3.     A nonprofit’s ‘follower’ numbers directly translates in to memberships, dollars in the door or increased event attendance.  I can’t tell you how many organizations I follow/like that I am truly interested in, but take no other action than to click the follow/like button.  However, I have noticed that not many of the organizations I’ve “liked” have contacted me to follow-up in other ways, i.e. direct mail, email, even event invites on facebook.  Personally, I think that is a missed opportunity.

4.     Social media will fix all the problems, and is a great strategy for nonprofits. Remember social media is a tool itself, not the strategy. The best social media plans I’ve seen or worked on are the ones that the organization has, or is creating a complete communications/fundraising strategy, and  the social media component is a well thought out piece of that, not the entire plan.

5.     Finally, my favorite myth, social media is a fad, and we can just ignore it until it goes away. I agree that Facebook might not be the wave of the future, but something will replace it online, and potential constituents of your organization are out there looking for ways to connect, many on a social platform of some sort. It behooves a nonprofit to look in to the many varied options and make an informed decision. I would never recommend starting something that is not useful to the organization’s mission; however, I believe that getting out there is important, even if your organization makes mistakes along the way.
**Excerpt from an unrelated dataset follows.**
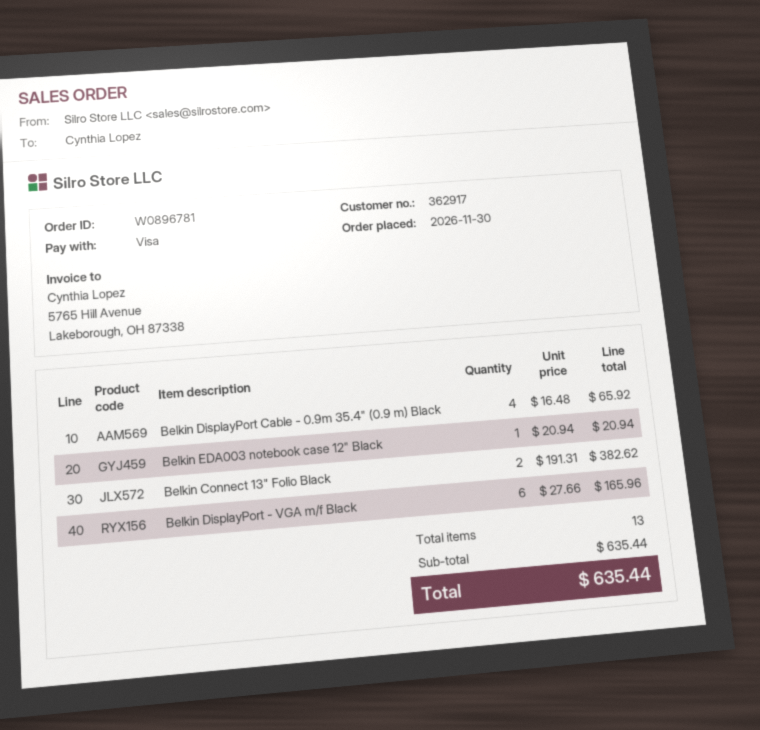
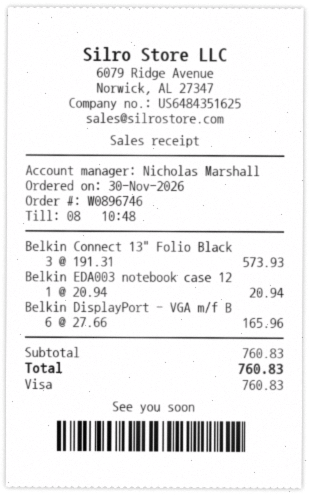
order number: W0896781 -> W0896746
Belkin DisplayPort Cable - 0.9m 35.4" (0.9 m) Black: 4 x 16.48 = 65.92 -> none
Belkin Connect 13" Folio Black: 2 x 191.31 = 382.62 -> 3 x 191.31 = 573.93
subtotal: 635.44 -> 760.83
total: 635.44 -> 760.83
Copyright 2012 The Good Counsel, division of Toscano Advisors, LLC. May be duplicated with citation.

  1. Great article! I’d add to your first point that fundraising over the Internet carries risks for nonprofits that they often aren’t aware of. From my website’s page on raffles & charitable lotteries:

    “Using a web site or other Internet means to further a charitable lottery (raffle) may be construed by some states as charitable fund raising solicitation to its residents — even when the nonprofit isn’t targeting residents of a particular state. In theory, a South Dakota nonprofit may be violating Florida law by allowing Florida residents to see the raffle page on the organization’s web site!”

    Charitable solicitation registration is a serious issue. If a nonprofit isn’t large enough or broad enough, grographically speaking, to undergo the process itself, it should strongly consider accepting online gifts through a third-party portal, such as Network for Good, that has already registered.

  2. Regarding #3, one of the biggest issues is the ability to solicit personal information such as an email address from the Facebook audience. While that technology is emerging quickly it can be cost prohibitive for most smaller nonprofits. Organizations that are truly serious about social need to look at Facebook app development that makes the audience want to engage.

    • Merritt | LiveSimplyLove Says: July 16, 2012 at 2:15 pm

      That was my first thought upon reading #3. How would a nonprofit reach out to you in a different way without having your contact information? The smaller nonprofits I work with would love to connect with Facebook followers in other channels. The problem is HOW!?

      • Good questions. I see many nonprofits struggle with this. Often times, I encourage nonprofits to reach out to people who “like” their fan page and ask them to connect in other ways. I don’t often see this done.
        I know I have willingly given my information to groups who have reached out to include me in a special event, sign on letter, etc.

        This can be a good first step, getting individuals who’ve already self identified to then take another action step.

  3. A good post! I agree with 4 of the 5 responses. Number 2 though is NOT a myth. Social media definitely does drive traffic to websites and can get people to take action. You’re right that nobody likes an organization who uses social media to only talk about themselves but if that’s what is happening they are likely using it to push out information rather than being social. If they use social media to engage people by talking like a person and responding to people, they can use the relationships developed to get people to take action. If you are known for sharing quality content on your website/blog, you will drive traffic to it.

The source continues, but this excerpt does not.